FlinkCDC是基于Flink开发的变化数据获取组件(Change data capture),目前支持mysql、PostgreSQL、mongoDB、TiDB、Oracle等数据库的同步。

Hudi是一个流式数据湖平台,使用Hudi可以直接打通数据库与数据仓库,Hudi可以连通Hadoop、hive,支持对数据record粒度的增删改查。Hudi支持同步数据入库,提供了事务保证、索引优化,是打造实时数仓、实时湖仓一体的新一代技术。

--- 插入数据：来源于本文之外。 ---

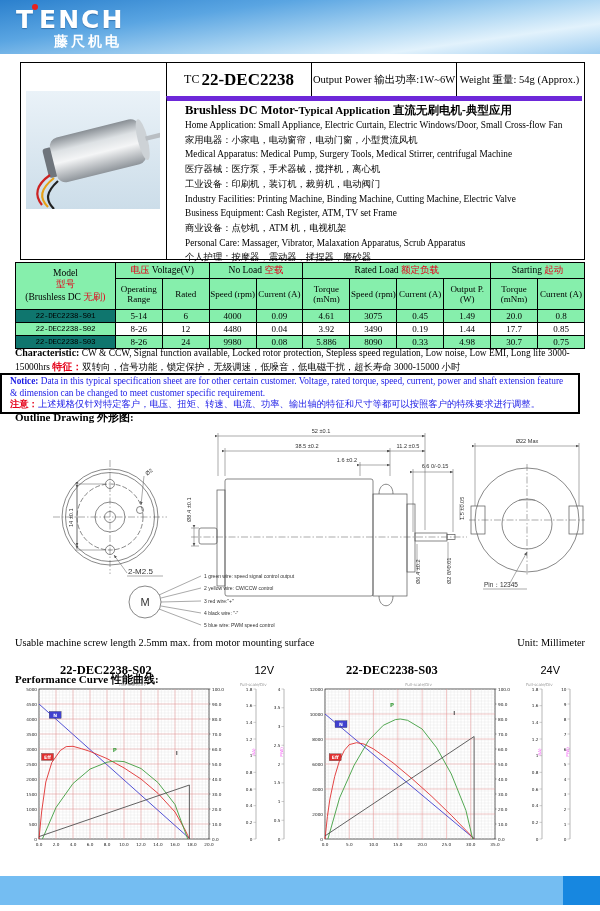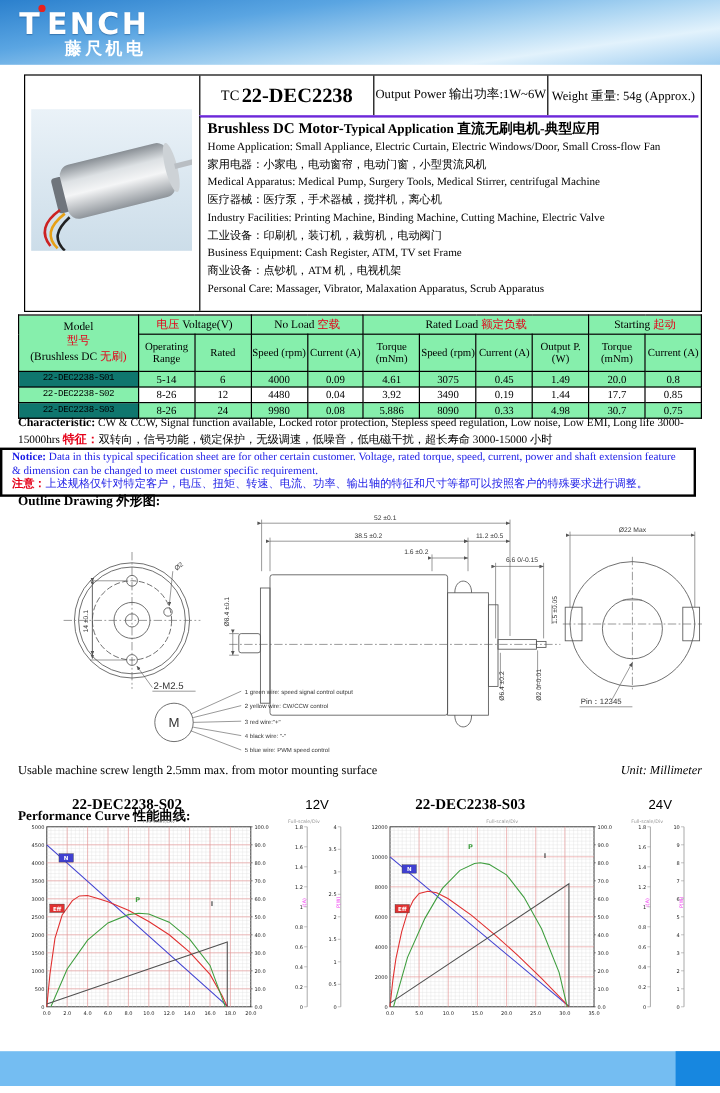"Brushless DC Motor-Typical Application" .app-cell { border-top: 2px solid #6d28d9 -> 5px solid #6d28d9; padding: 2px 5px 0 6px -> 2px 5px 0 18px }
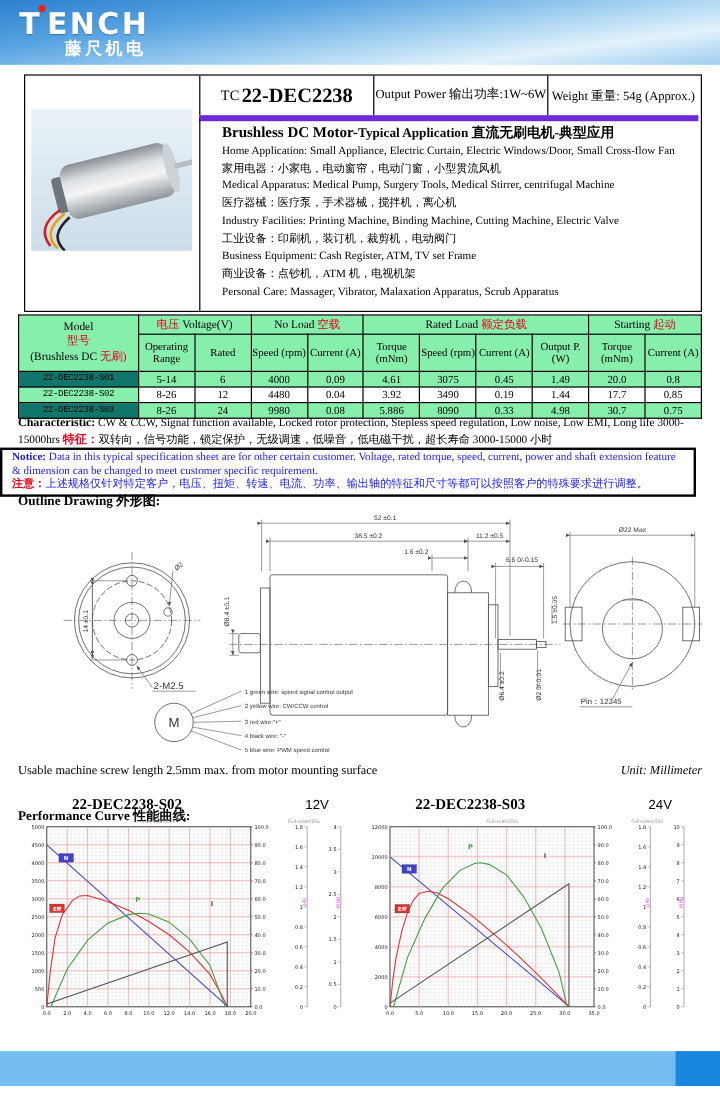"Industry Facilities: Printing Machine," div.app-line { order: before "工业设备：印刷机，装订机，裁剪机，电动阀门" -> after "工业设备：印刷机，装订机，裁剪机，电动阀门" }
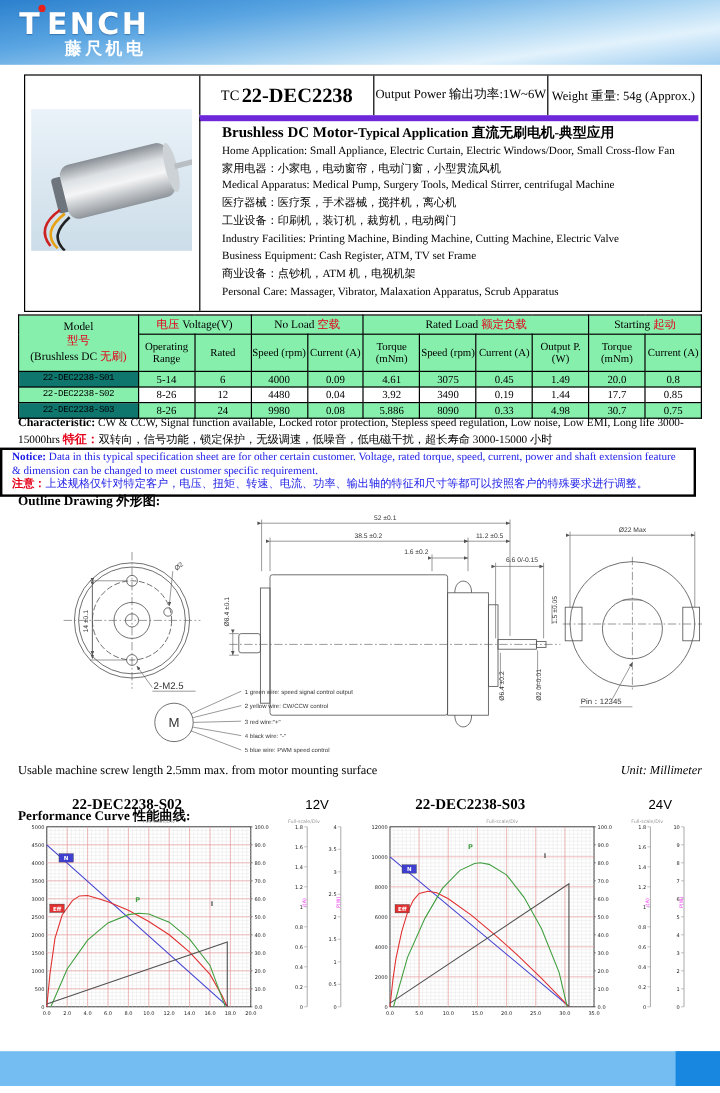"个人护理：按摩器，震动器，揉捏器，磨砂器" div.app-line { html: none -> <div>个人护理：按摩器，震动器，揉捏器，磨砂器</div> }
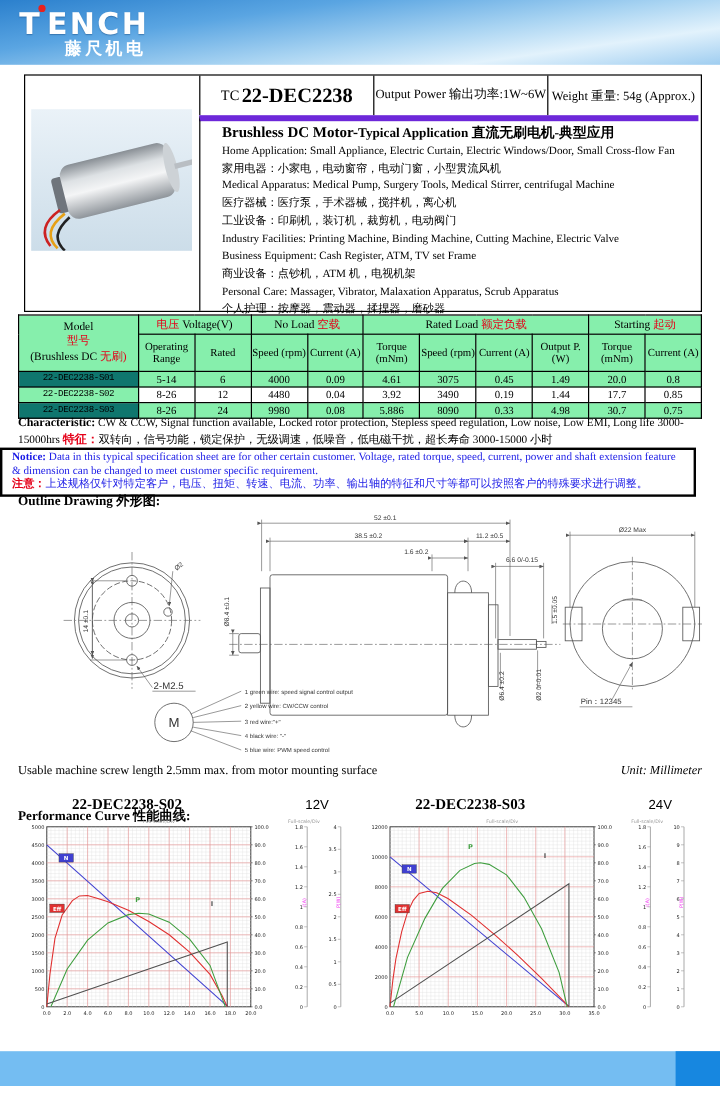"Unit: Millimeter" .usable .unit { font-style: italic -> none }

本文尝试使用FlinkCDC同步Mysql数据,通过Hudi实时同步数据到Hadoop/Hive,为下游用户提供实时数据查询。

二、测试版本说明

flink:1.13.5

hadoop:3.1.4

hive: 3.1.2

hudi: release-0.10.1

mysql: 5.7.29

java: 1.8.0_181

scala:2.11

spark: 3.1.2

三、系统环境变量

export JAVA_HOME=/data/software/jre1.8.0_91
export HADOOP_HOME=/data/software/hadoop
export HADOOP_CONF_DIR=/data/software/hadoop/conf
export YARN_CONF_DIR=/data/software/hadoop/conf

export PATH=$PATH:$JAVA_HOME/bin:$HADOOP_HOME/bin
export HADOOP_CLASSPATH=`$HADOOP_HOME/bin/hadoop classpath`

四、Hudi源码编译

4.1 源码下载

git clone https://github.com/apache/hudi.git

4.2 版本适配

  • 0.9.0(git分支:release-0.9.0)适配 flink 1.12.x
  • 0.10.0(git分支:release-0.10.0) 适配 flink 1.13.x(建议直接用master分支进行编译,目前master已经到0.11.0,0.10中有些bug在master才解决)

4.3 文件修改

修改hudi/pom.xml,在properties修改hadoop、hive版权为自己的版本

<hadoop.version>3.1.4</hadoop.version>
<hive.version>3.1.2</hive.version>

##同时编译对应的hudi-spark-hundle时注意修改对应的spark版本,以免后续与spark整合时踩坑
<spark.version>${spark3.version}</spark.version>
<spark2.version>2.4.4</spark2.version>
<spark3.version>3.1.2</spark3.version>

修改hudi/packaging/hudi-flink-bundle/pom.xml, 在profiles中将flink-bundle-shade-hive3的hive.version修改为自己的版本。如果是hive1.x则修改flink-bundle-shade-hive1,hive2.x则修改flink-bundle-shade-hive2。

4.4 执行编译

hudi> mvn clean install -DskipTests -D rat.skip=true -P flink-bundle-shade-hive3

如果不修改pom可以在mvn中增加编译属性

hudi> mvn clean install -DskipTests -D rat.skip=true -D scala-2.11 -D hadoop.version=3.1.4 -D hive.version=3.1.2 -P flink-bundle-shade-hive3 -P spark3.1.x

首次编译用时1小时左右,编译成功后再次编译用时在15分钟左右。

说明:编译时增加-Pspark2,-Pspark3.1.x,-Pspark3对编译对应的hudi-spark-bundle版本。

4.5 编译异常

编译时module:hudi-integ-test分经常出错,找不到依赖或找不到符号。这时分导致整个项目编译失败。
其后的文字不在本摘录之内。